The Semester Starts with Racism and Misogyny – Mmmm Good
I have a very strange internet friend whom I’ve ‘known’ for a long time from years ago – back when I was a serious researcher doing serious research and not frittering my life and spirit away in China. We collaborated on a short project online, but we have never met in person. At this point, this acquaintance’s role has morphed into one of sending me occasional stories of ‘how fucked up China is’. News of the weird. Of human rightsy weirdness. Bizarre deaths resulting from Chinese neglect. That kind of thing.
The thing is, I KNOW ALREADY. I live here. I experience bad and weird things here all the time. I don’t bother to comb through alt-media sites or even mainstream Western media for Chinese fuckery because the day-to-day stuff that I see in situ is bad enough.

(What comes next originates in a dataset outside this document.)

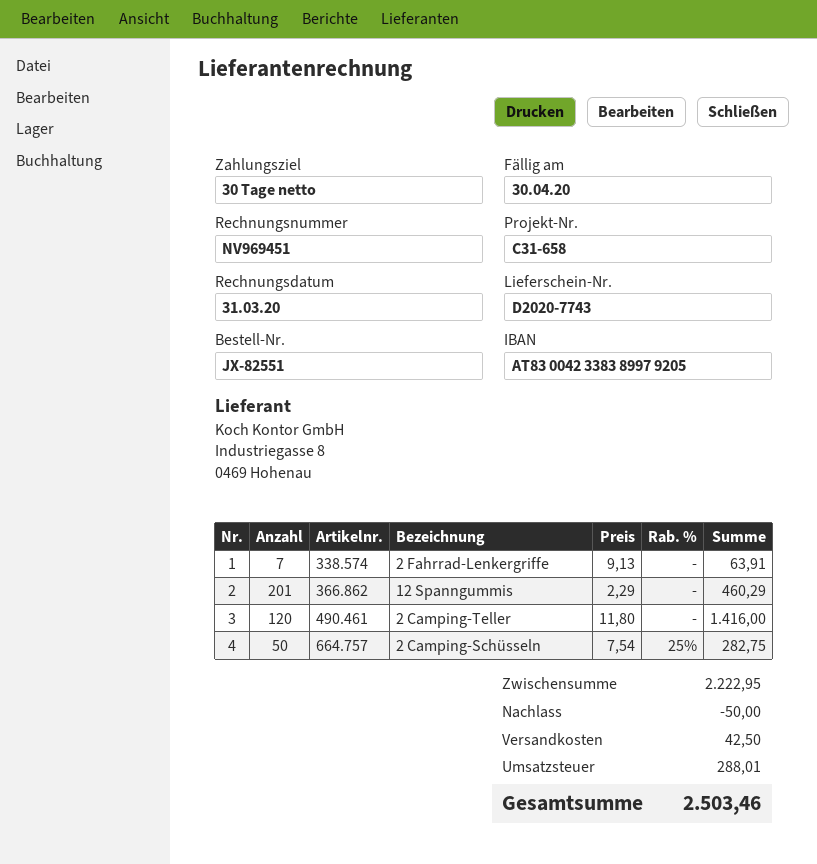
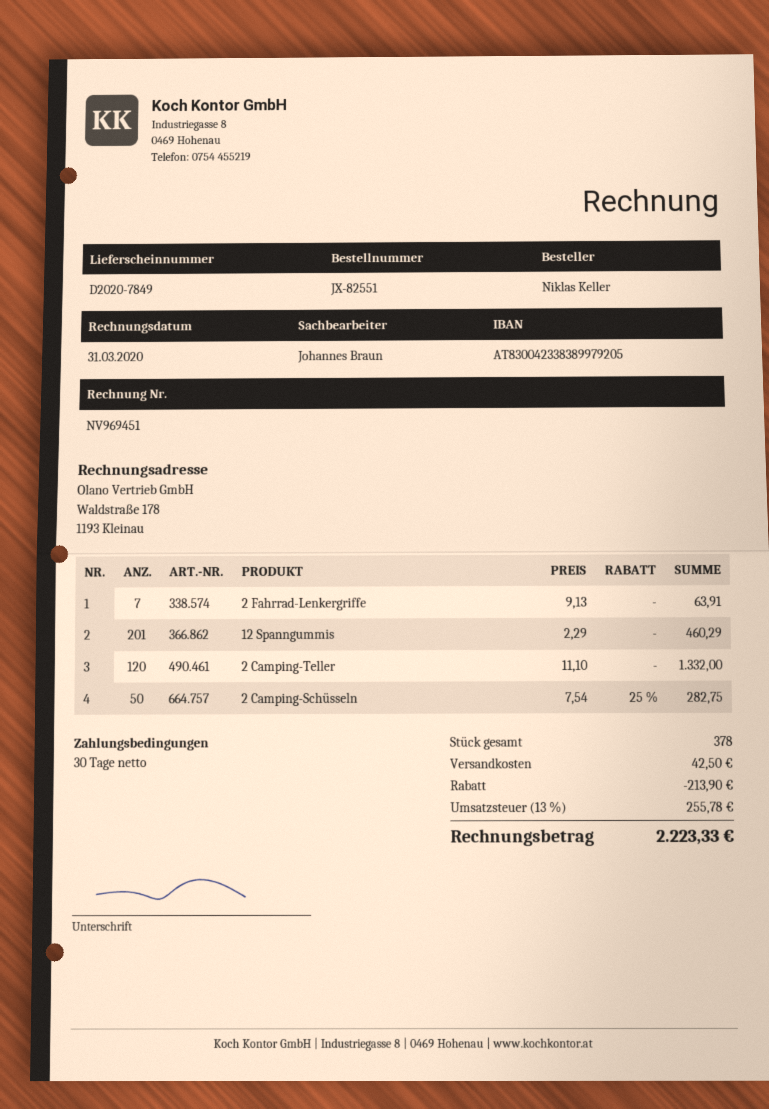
delivery note number: D2020-7743 -> D2020-7849
2 Camping-Teller: 120 x 11.80 = 1416.00 -> 120 x 11.10 = 1332.00
discount: 50.00 -> 213.90
tax: 288.01 -> 255.78
total: 2503.46 -> 2223.33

When you come from a country where there are *sometimes* consequences for abusing power – or at least the pretense of consequences – or at least mechanisms and bodies set up to deal with power abuses – it is hard to imagine it working otherwise in other places. So Westerners can’t understand that if they go to China, if anything untoward ever happens to them, there will be nothing whatsoever that can be done. Unless you have managed to get very well connected with powerful people, that is. And the majority of Western people – or any foreign worker, for that matter – are extremely vulnerable to abuse because they aren’t connected. Newbie Western workers will often try to fight what has happened to them with logic or human-rightsy arguments that usually start with: “This would never happen in MY country.” And they might be right. Maybe. It might happen, and you might be lucky to have a way to fight it. There is definitely more of a chance of fighting it in the West. But in China, you learn very quickly that anyone can do anything to you at any time. And you are not allowed to say anything about it. Even contract agreements between you and the Chinese only apply to you. If you don’t live up to the contract they can do what they want to you. But as a Chinese, they can break the contract every single day. You can complain if you want. And they will ignore you. And they might fire you because you don’t take abuse well. Their firing techniques are almost always passive-aggressive, subtle manipulation. It is actually the exact mentality behind Western men complaining about Western women. The whole “I love Asian women” phenomenon. Western women believe they have rights as humans. Most men don’t like that, and some will go East to find the perfect docile slave.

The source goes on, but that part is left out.